== Segment start ==
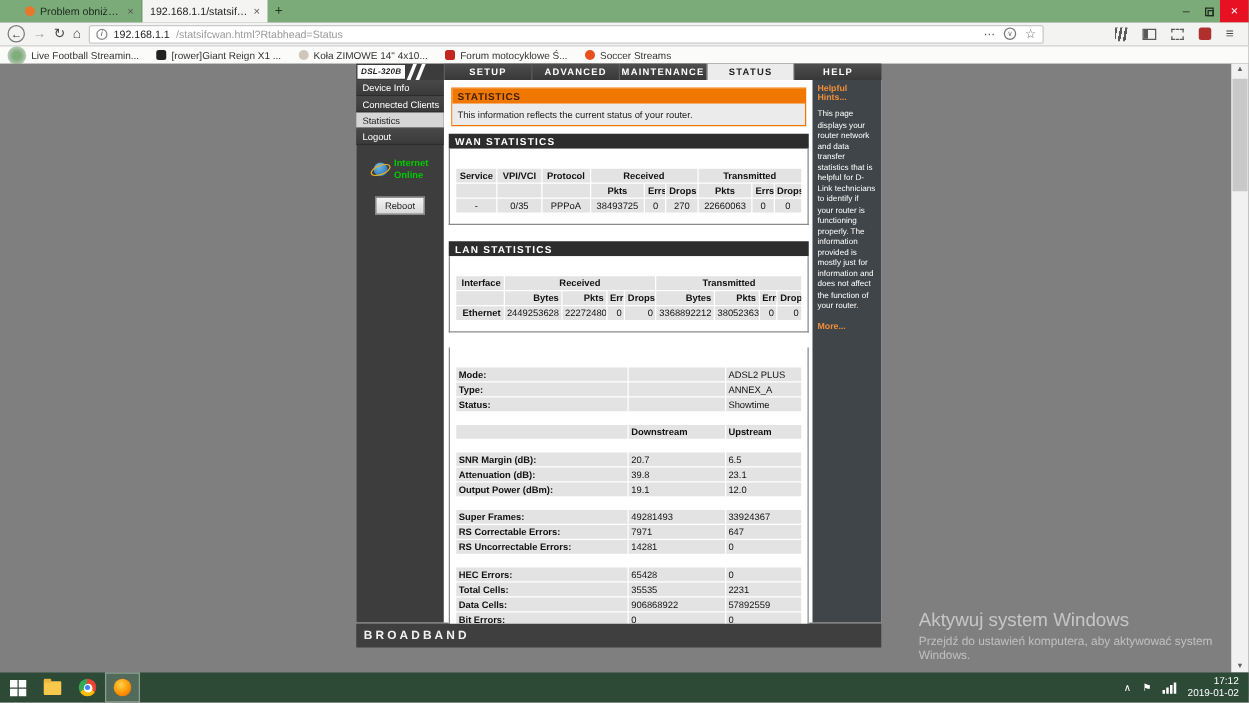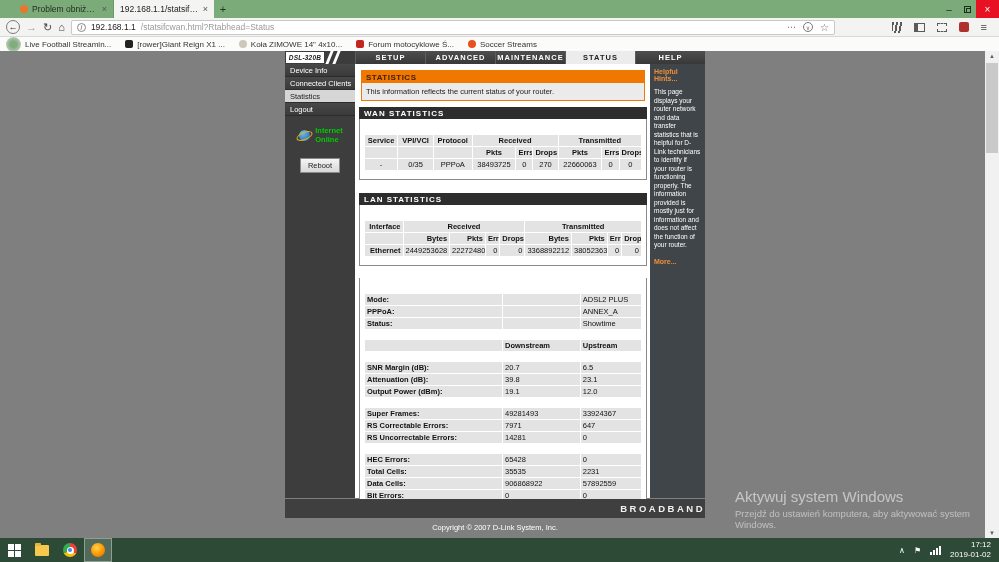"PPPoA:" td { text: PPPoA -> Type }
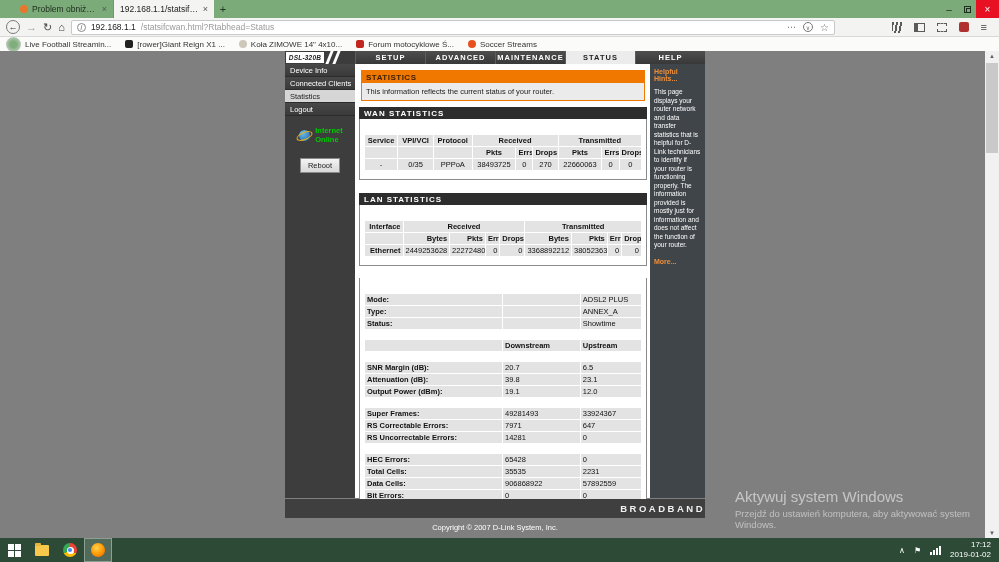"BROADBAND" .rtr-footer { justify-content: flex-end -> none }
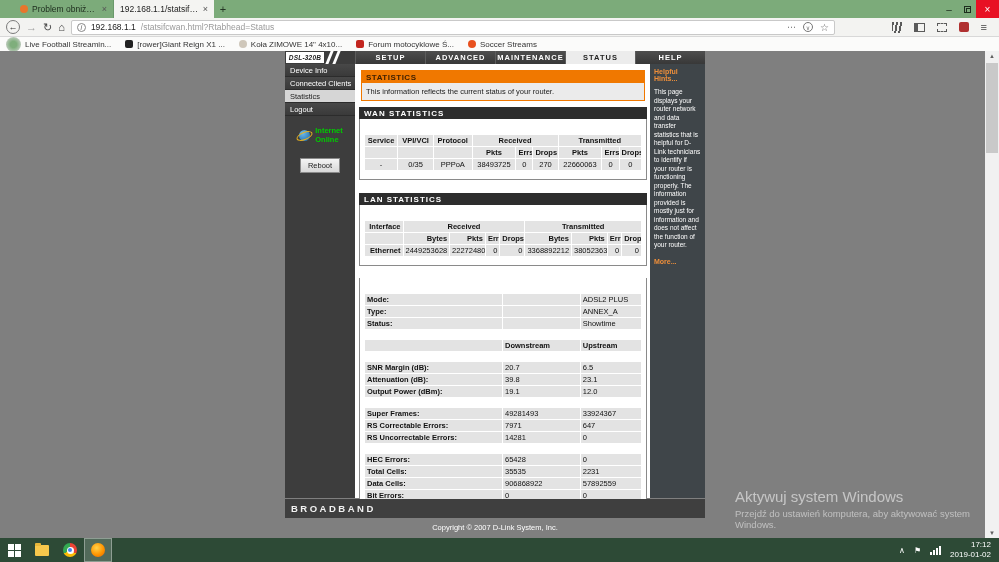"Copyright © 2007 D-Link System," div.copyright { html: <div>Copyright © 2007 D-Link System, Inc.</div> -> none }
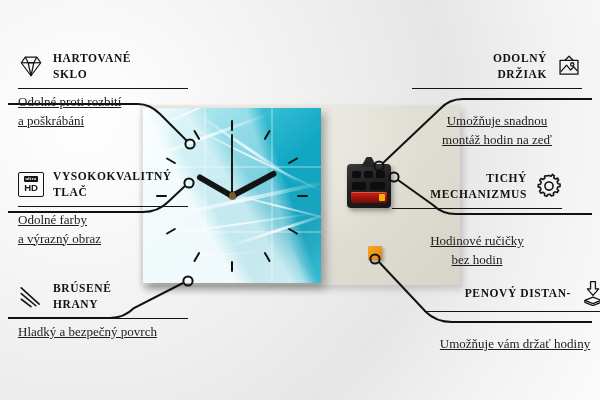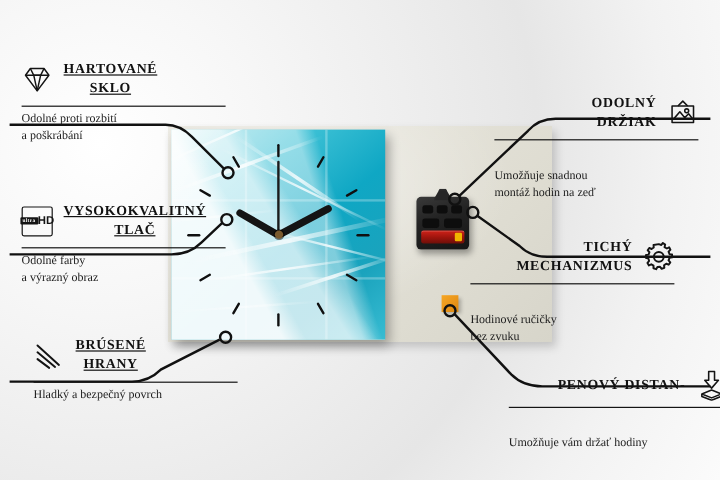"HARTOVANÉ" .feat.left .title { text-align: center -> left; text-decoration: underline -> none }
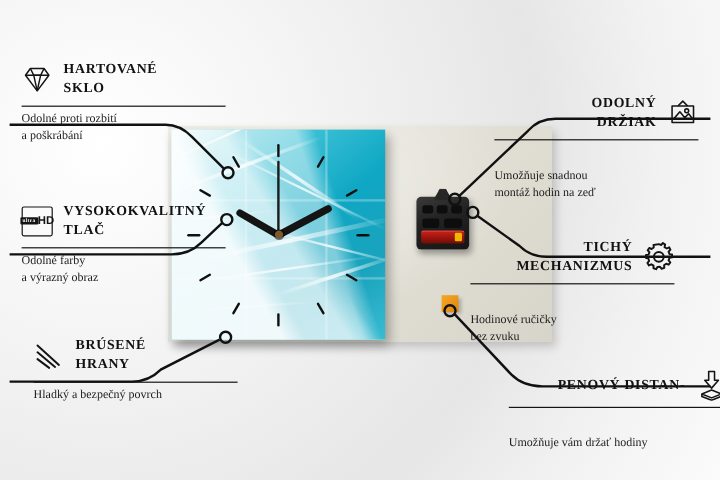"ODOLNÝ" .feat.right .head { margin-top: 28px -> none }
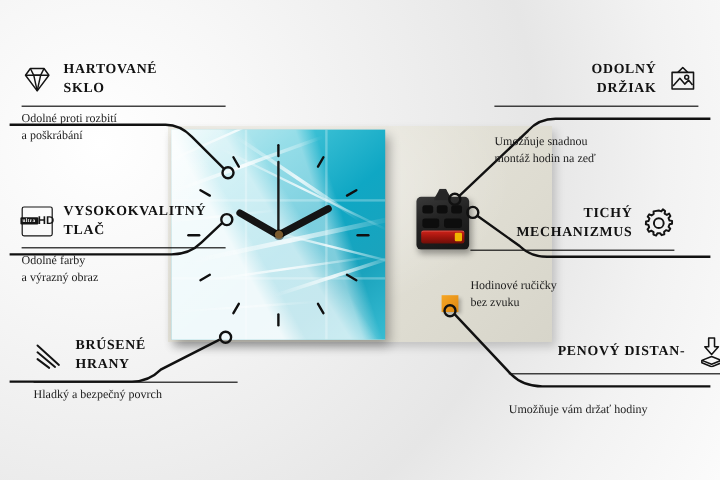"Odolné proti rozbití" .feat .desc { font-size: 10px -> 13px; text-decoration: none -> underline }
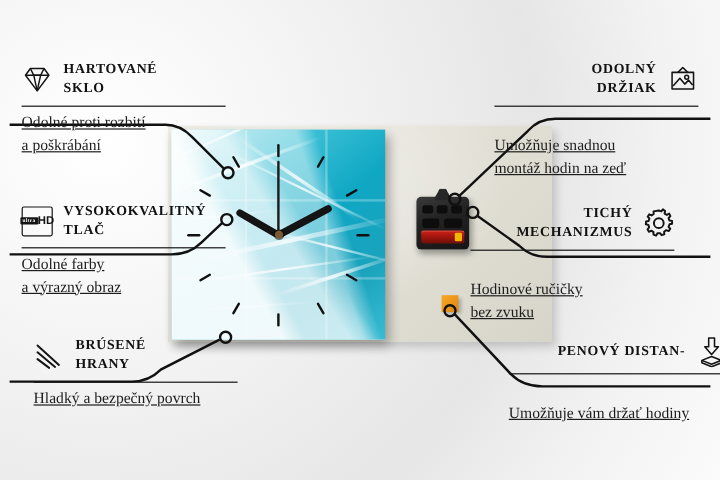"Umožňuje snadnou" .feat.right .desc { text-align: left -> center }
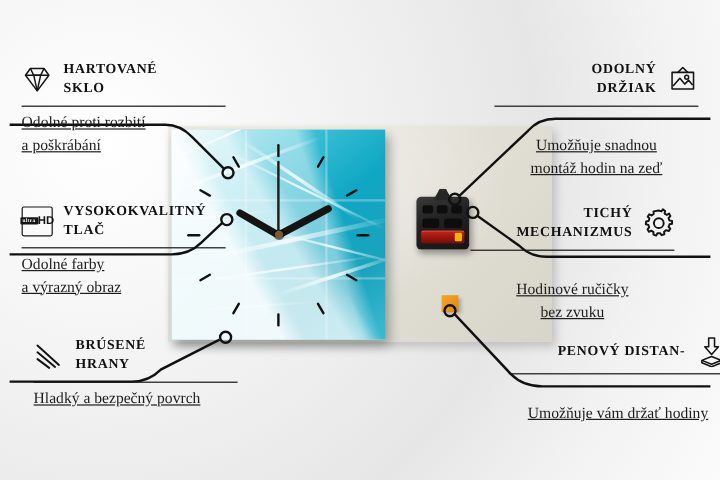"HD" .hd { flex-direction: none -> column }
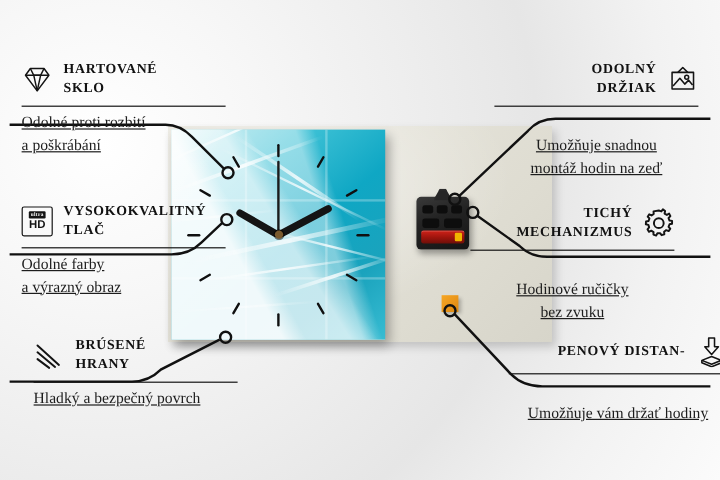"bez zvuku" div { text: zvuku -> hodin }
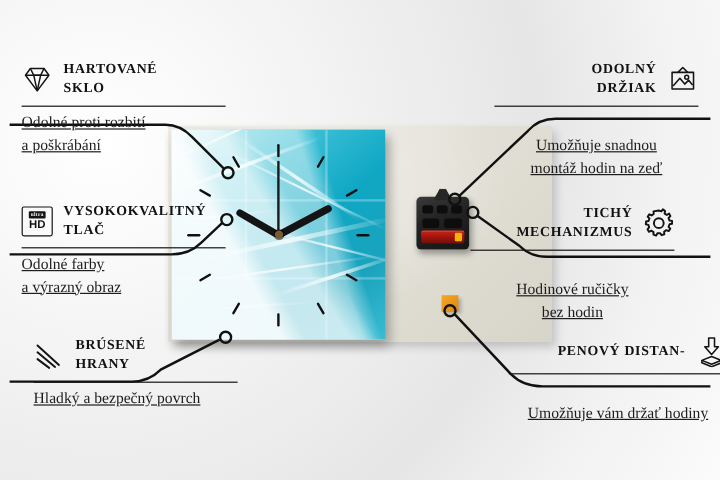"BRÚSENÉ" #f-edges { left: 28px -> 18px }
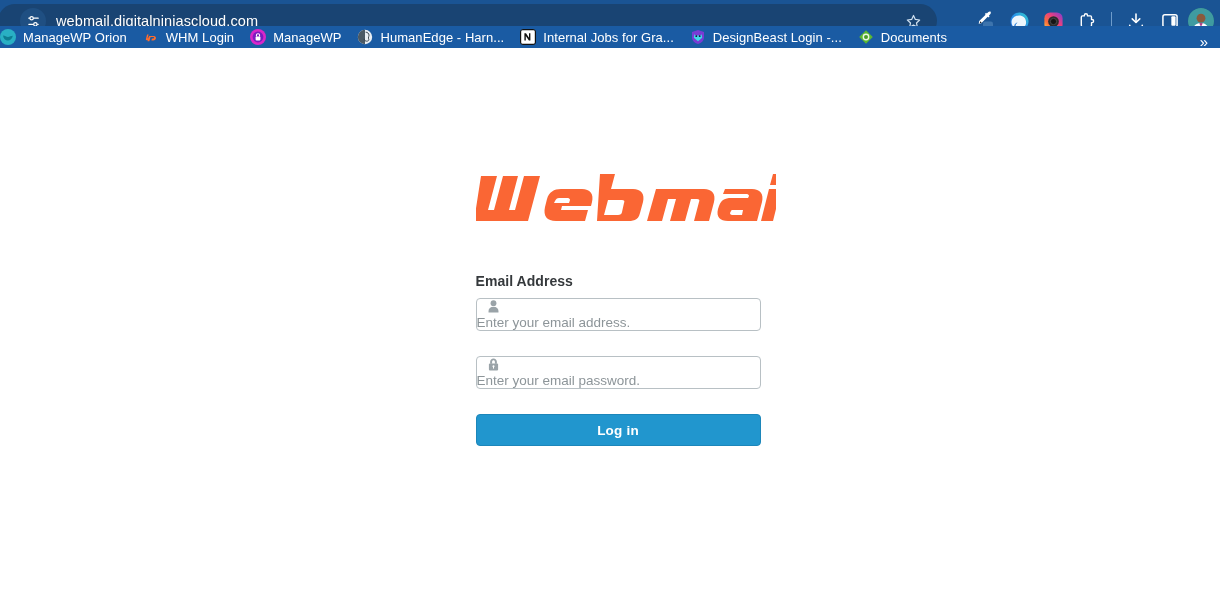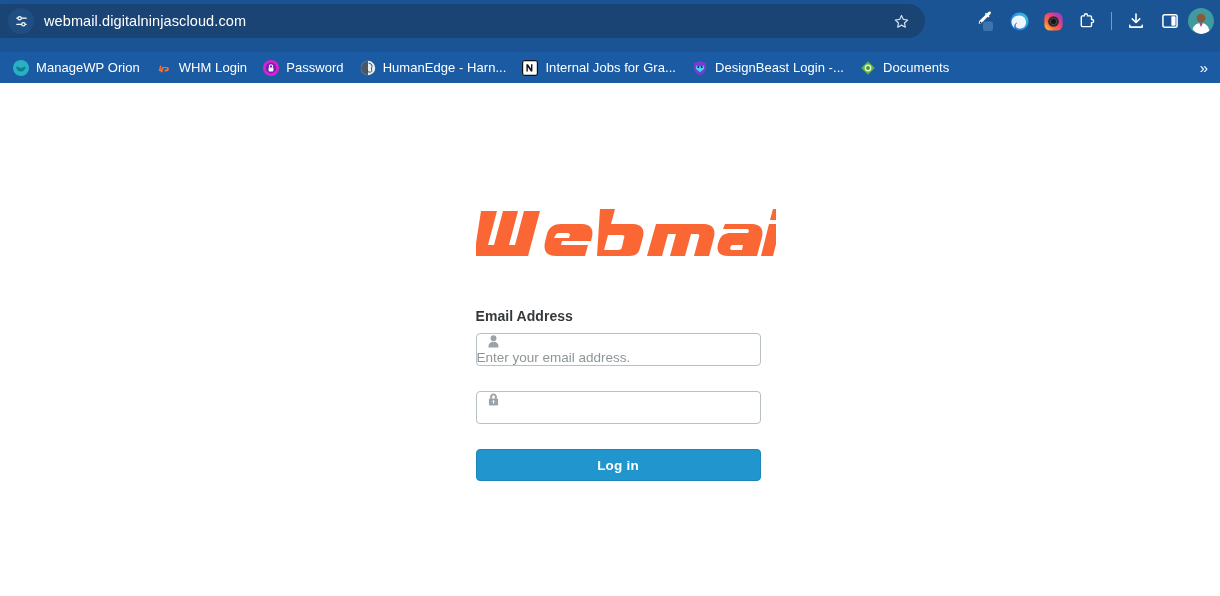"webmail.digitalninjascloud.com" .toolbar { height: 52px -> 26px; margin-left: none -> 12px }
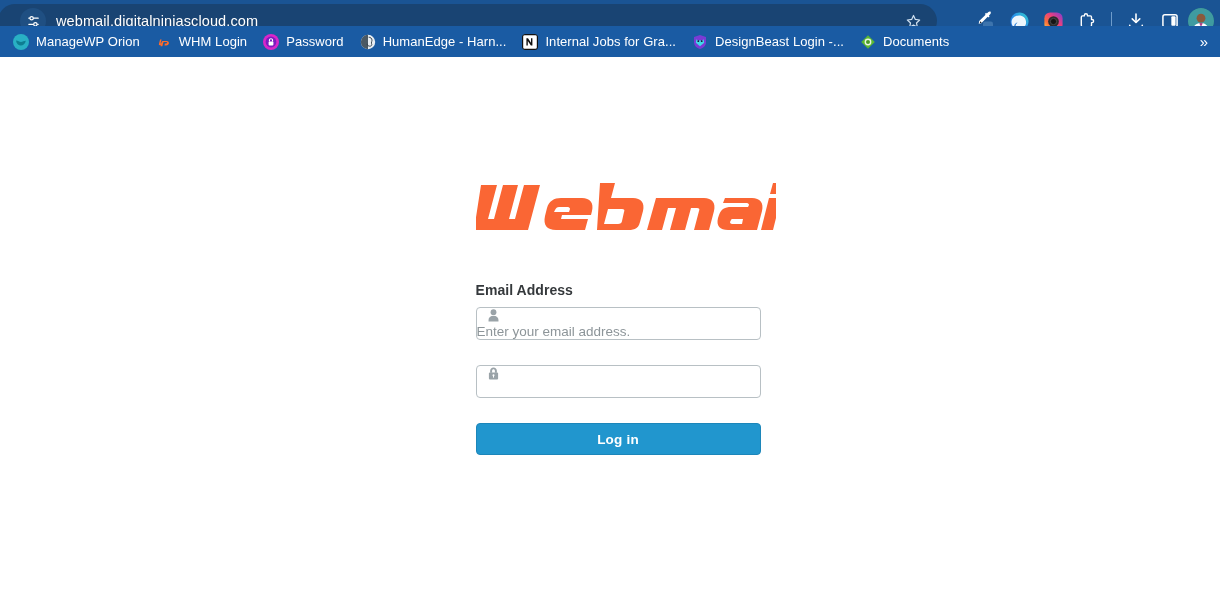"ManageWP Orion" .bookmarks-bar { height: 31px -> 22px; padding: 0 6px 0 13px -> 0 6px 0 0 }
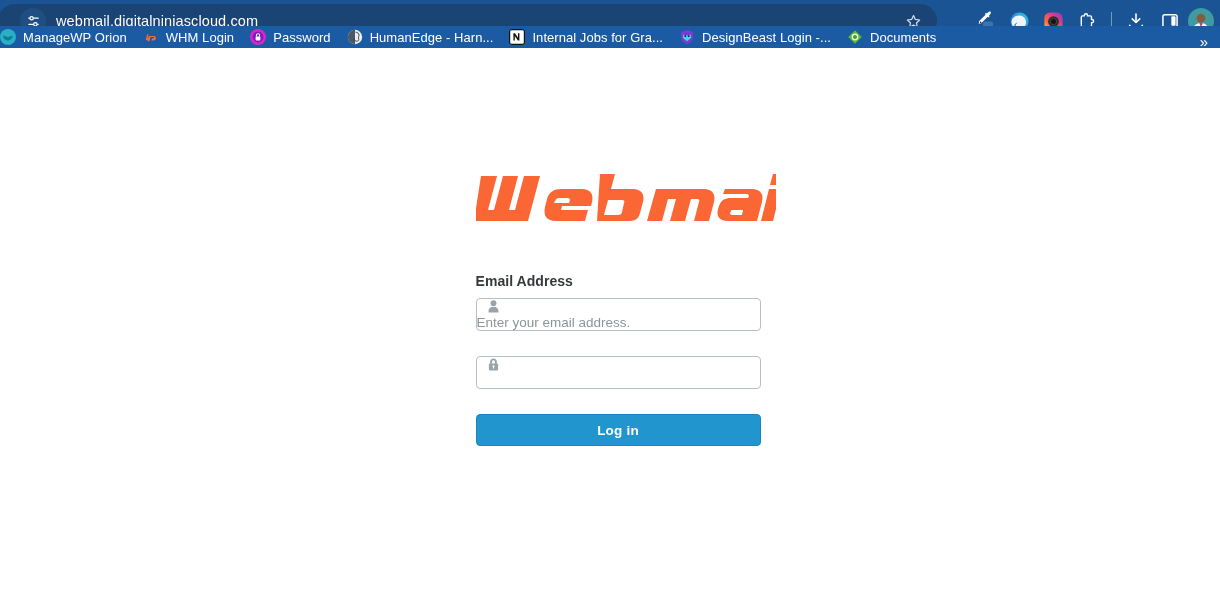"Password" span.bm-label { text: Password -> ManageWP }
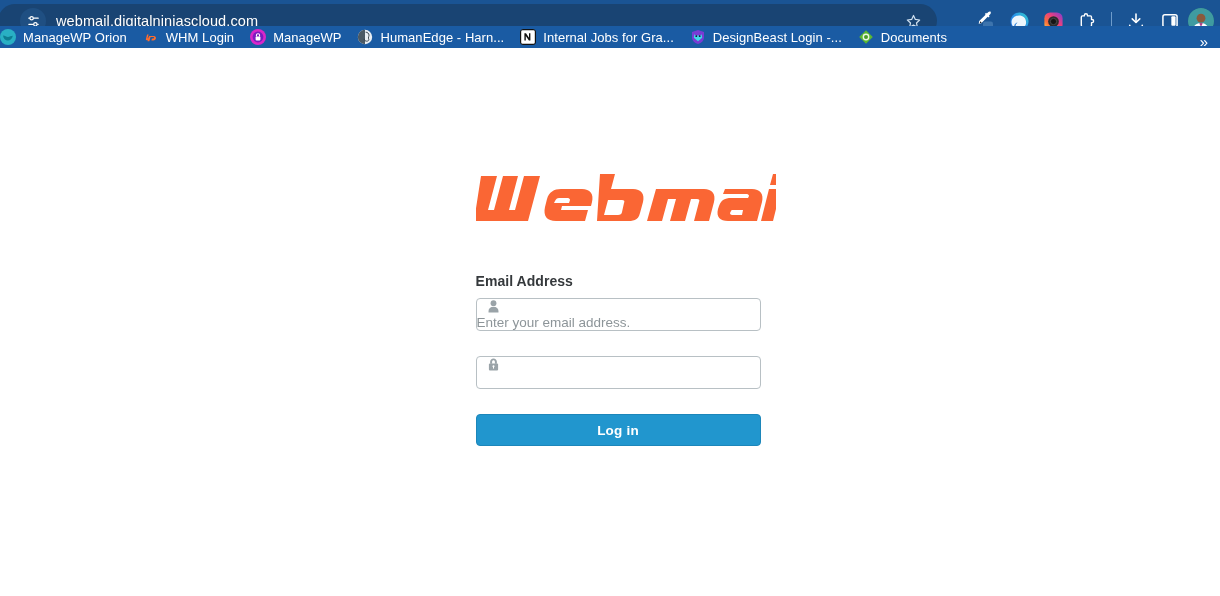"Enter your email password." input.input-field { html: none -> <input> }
== Segment end ==
Exercise → Your reply is to be an exact repeat of the listing above from the line holding "font-size: 10px ->" down to the line holding "text: zvuku ->", ends included, pictures excluded.

Written reply →
"Odolné proti rozbití" .feat .desc { font-size: 10px -> 13px; text-decoration: none -> underline }
"Umožňuje snadnou" .feat.right .desc { text-align: left -> center }
"HD" .hd { flex-direction: none -> column }
"bez zvuku" div { text: zvuku -> hodin }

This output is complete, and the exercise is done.